THE PROBLEM: Restate all of the entries exactly, dropping any pictures they hold.

Stored items from a collection
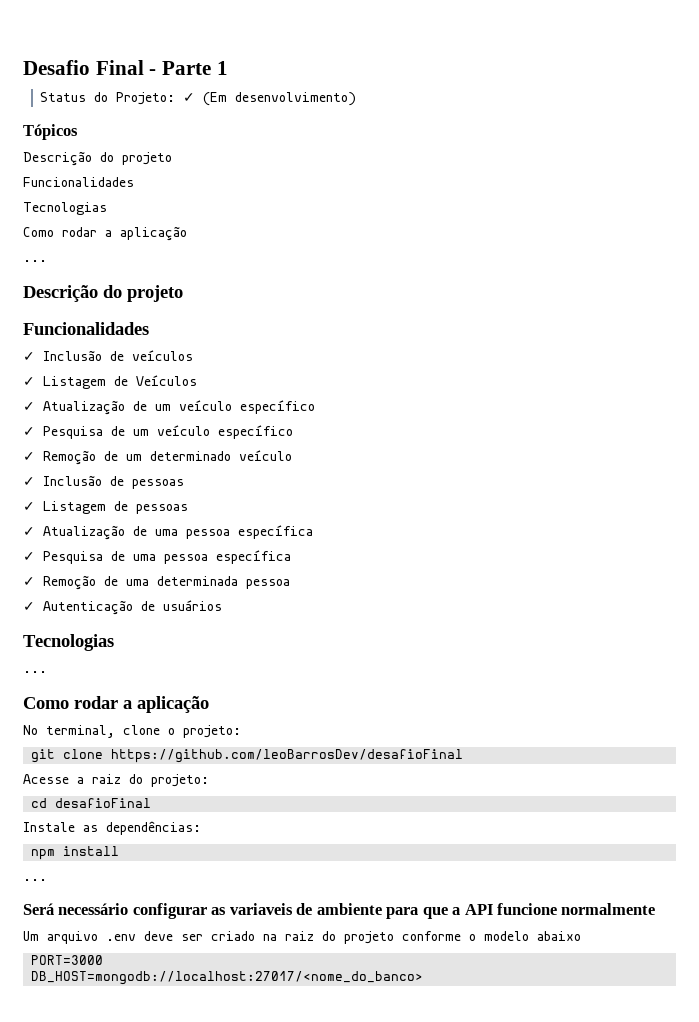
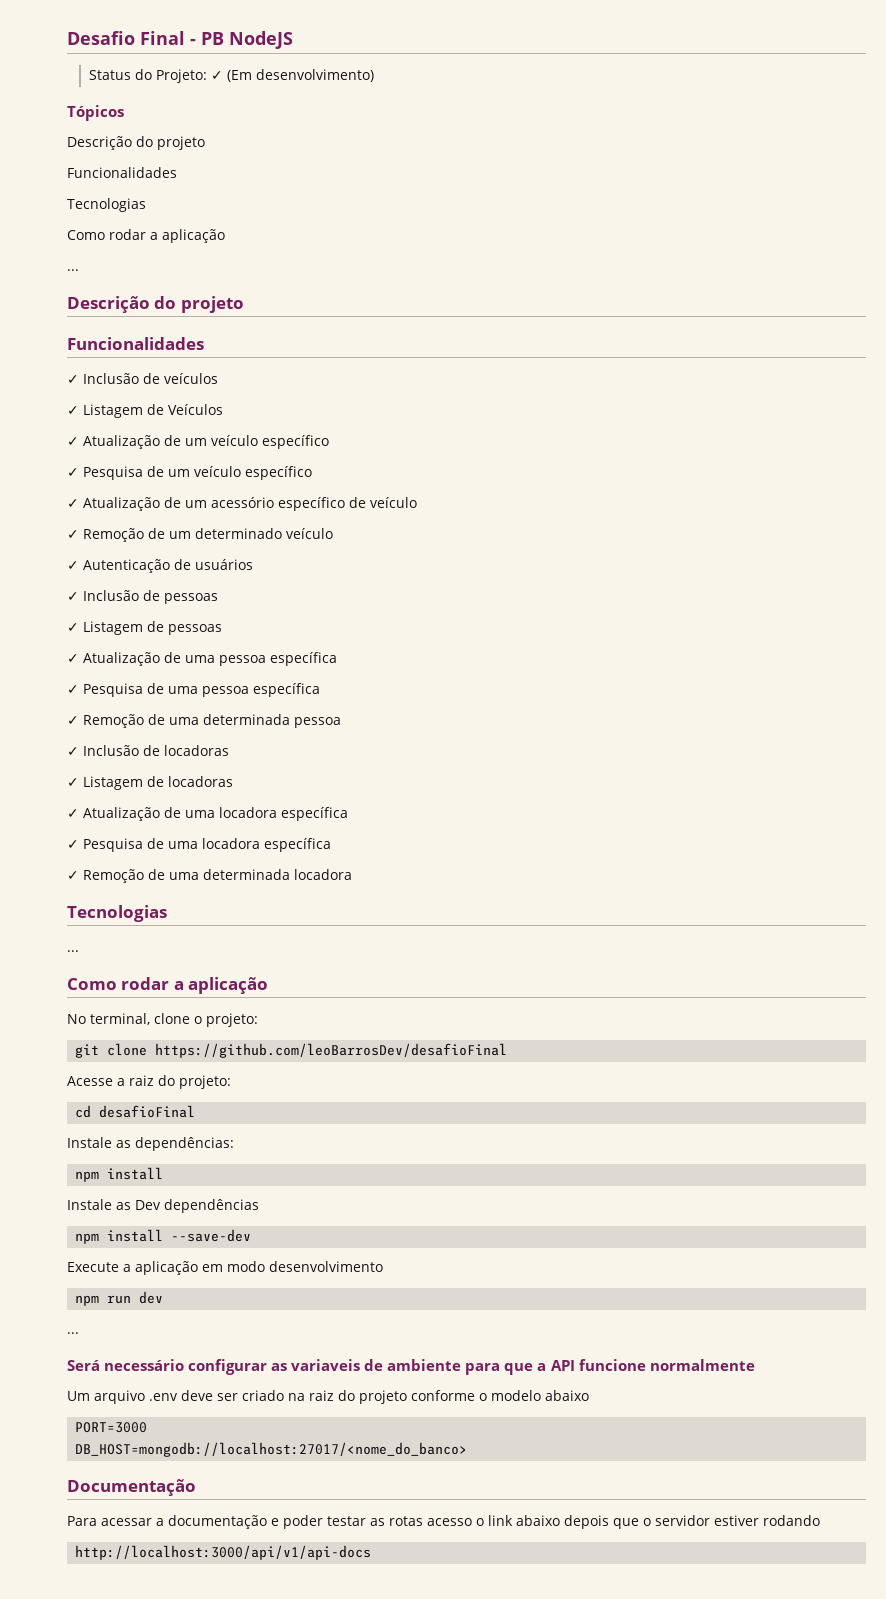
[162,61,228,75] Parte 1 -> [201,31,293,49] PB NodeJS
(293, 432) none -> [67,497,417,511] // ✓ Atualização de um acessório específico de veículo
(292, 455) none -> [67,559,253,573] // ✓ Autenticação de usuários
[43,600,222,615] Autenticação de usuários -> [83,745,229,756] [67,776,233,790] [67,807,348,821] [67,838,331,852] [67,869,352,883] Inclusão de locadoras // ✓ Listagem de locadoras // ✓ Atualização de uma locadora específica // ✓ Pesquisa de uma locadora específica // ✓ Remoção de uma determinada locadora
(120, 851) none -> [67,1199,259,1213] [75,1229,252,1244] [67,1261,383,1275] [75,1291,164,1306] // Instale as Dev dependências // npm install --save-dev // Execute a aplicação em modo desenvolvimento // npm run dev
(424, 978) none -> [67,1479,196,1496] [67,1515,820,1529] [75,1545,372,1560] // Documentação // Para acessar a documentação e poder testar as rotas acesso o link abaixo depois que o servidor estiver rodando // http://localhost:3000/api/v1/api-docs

RESPONSE FOR THIS EXERCISE:
[162,61,228,75] Parte 1 -> [201,31,293,49] PB NodeJS
(293, 432) none -> [67,497,417,511] // ✓ Atualização de um acessório específico de veículo
(292, 455) none -> [67,559,253,573] // ✓ Autenticação de usuários
[43,600,222,615] Autenticação de usuários -> [83,745,229,756] [67,776,233,790] [67,807,348,821] [67,838,331,852] [67,869,352,883] Inclusão de locadoras // ✓ Listagem de locadoras // ✓ Atualização de uma locadora específica // ✓ Pesquisa de uma locadora específica // ✓ Remoção de uma determinada locadora
(120, 851) none -> [67,1199,259,1213] [75,1229,252,1244] [67,1261,383,1275] [75,1291,164,1306] // Instale as Dev dependências // npm install --save-dev // Execute a aplicação em modo desenvolvimento // npm run dev
(424, 978) none -> [67,1479,196,1496] [67,1515,820,1529] [75,1545,372,1560] // Documentação // Para acessar a documentação e poder testar as rotas acesso o link abaixo depois que o servidor estiver rodando // http://localhost:3000/api/v1/api-docs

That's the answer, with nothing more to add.